Jack sighed. It was clear that he wasn’t going to get any real answers unless he did some talking of his own, so he decided to cooperate. To a certain extent.
“What time?” he asked.
“Let’s say between nine and ten o’clock.
”
“All right. Let’s say that. Between nine and ten o’clock last night, I was at home.”
“Alone?”
“That’s right. Home alone. Sounds like a good title for a movie, doesn’t it.”
“Movie?”
“Never mind,” Jack said.
Jack liked movies, but Weems probably hadn’t been to one since he was a kid and his mother dumped him off at the mall theater while she went shopping for Christmas gifts.

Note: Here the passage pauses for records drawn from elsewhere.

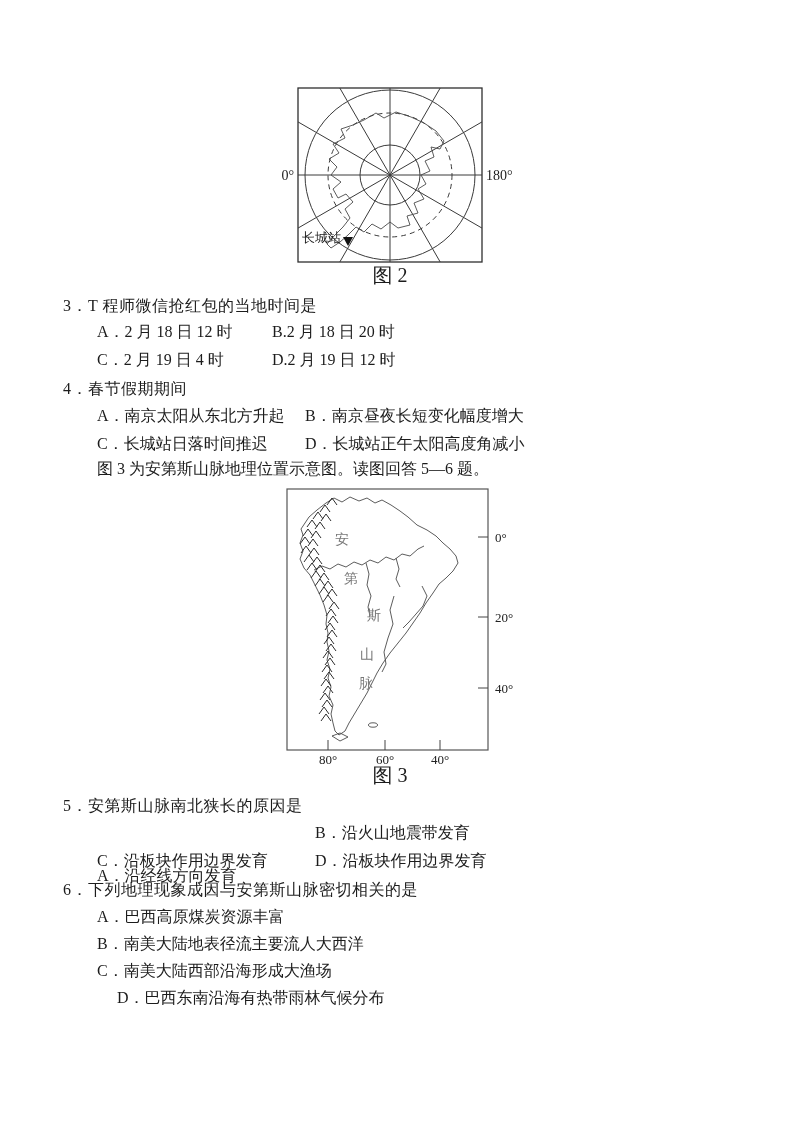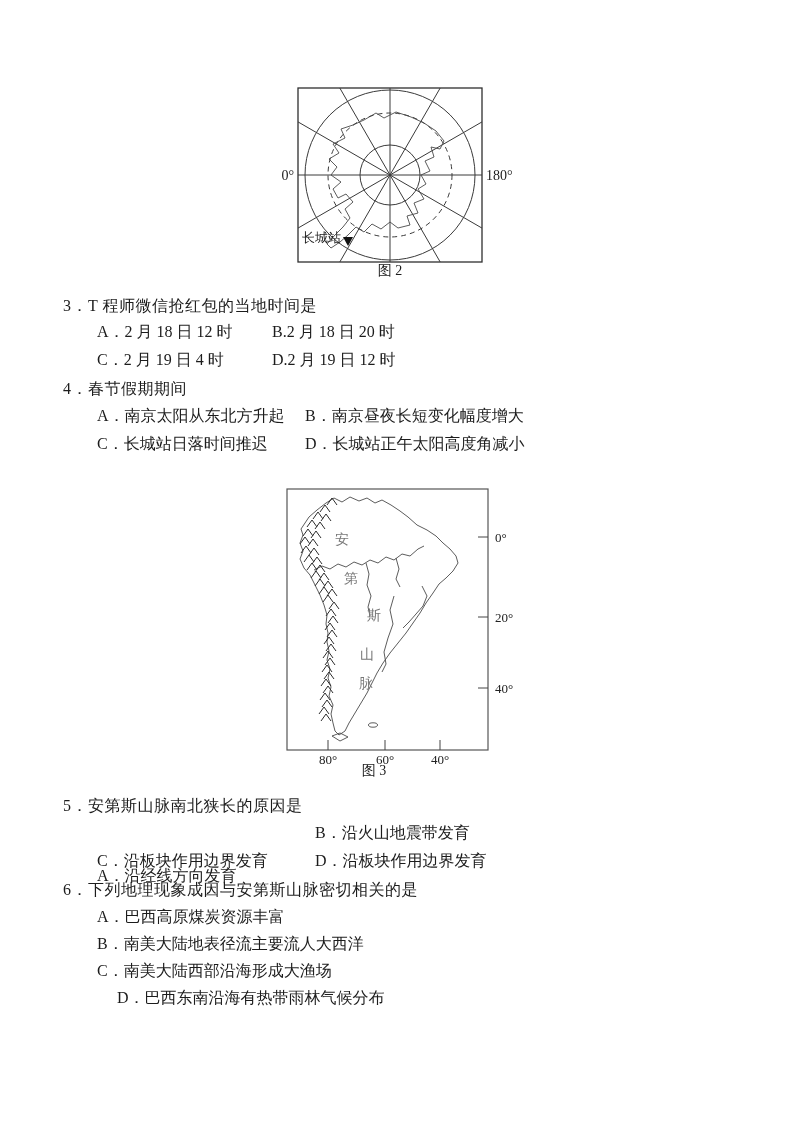"图 2" .caption { font-size: 14px -> 20px }
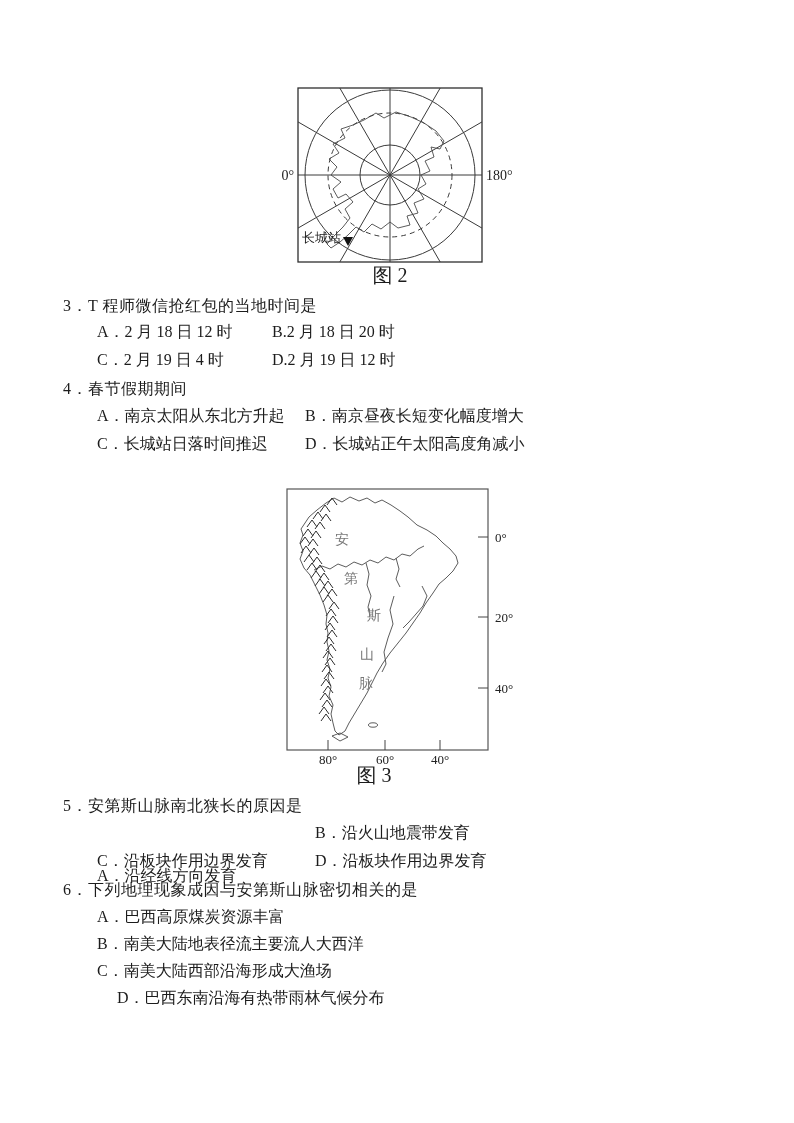"图 3 为安第斯山脉地理位置示意图。读图回答 5—6 题。" div.txt { html: none -> <div>图 3 为安第斯山脉地理位置示意图。读图回答 5—6 题。</div> }
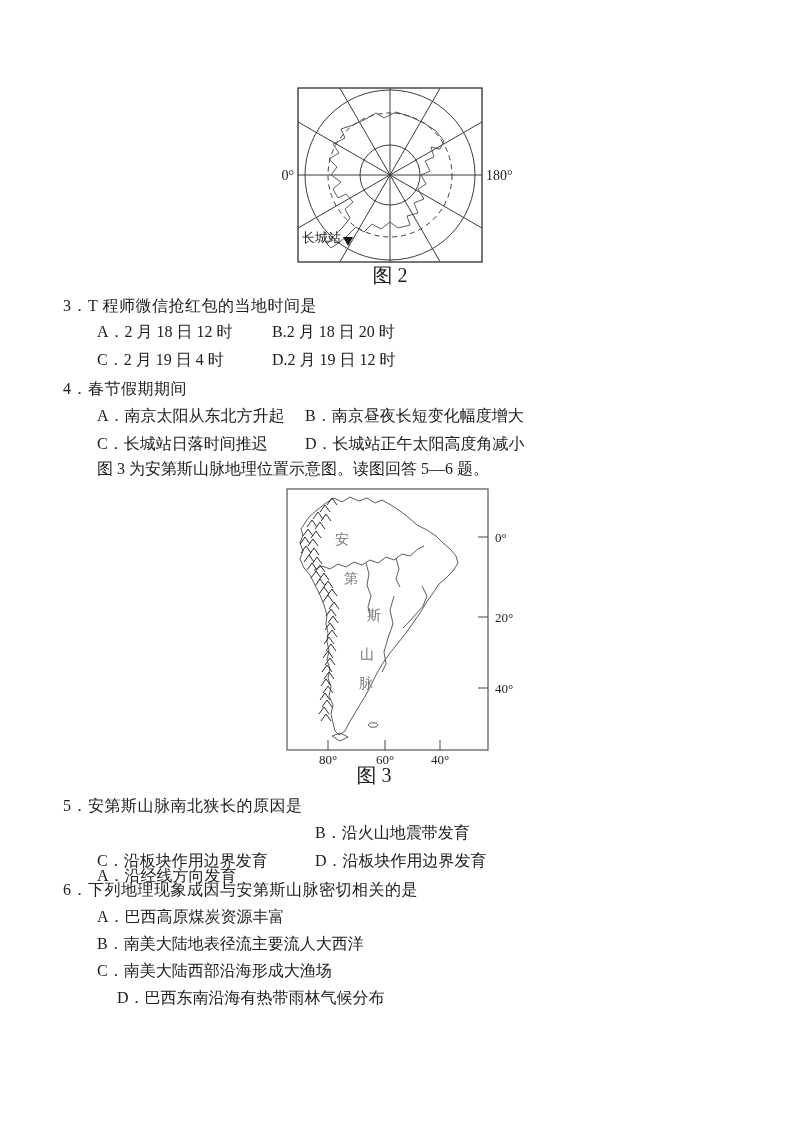"图 3" div.caption { left: 294px -> 310px }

“So you were watching a movie?” Weems said.
“No,” Jack told him. “I was reading a book.”
“Was it Beowulf by any chance?”
“Huh?”
“Beowulf. You’ve heard of it, right?”
“Sure. I was just surprised to hear you mention it.”
“I’m not just some uneducated jerk, you know,” Weems said. “People think that about cops, but it’s not true. There’s this new translation of Beowulf that I was reading last week. It’s pretty good.”
“I’ve read it,” Jack said. If Weems was being the good cop now, Jack was willing to play along. “And I agree. But I wasn’t reading it last night. I was reading a biography of Walt Whitman.”
“Never cared for him,” Weems said. “I don’t much like free verse. So that’s it? That’s your alibi? You were at home reading a book about Walt Whitman?”
Jack could just imagine how an alibi like that would be regarded by a tough prosecutor. Or even a namby-pamby one, if there was such a thing.
“That’s it,” he said.
“Then things don’t look too good for you,” Weems said.
“Why not? What in the world makes you think I killed Ralph Bostic?”
“Because you didn’t like him.”
Well, that was true. Jack couldn’t very well deny it. But he wondered how Weems knew it.
“Everybody knows about it,” Weems said, as if reading Jack’s mind.
Jack thought it was just another cop trick, like the chair and the mirror and the stains. But if it was, it was a pretty good one.
“It was even in the paper,” Weems said. “You had a big argument at the last meeting of the college board of trustees, even got into a little yelling match.”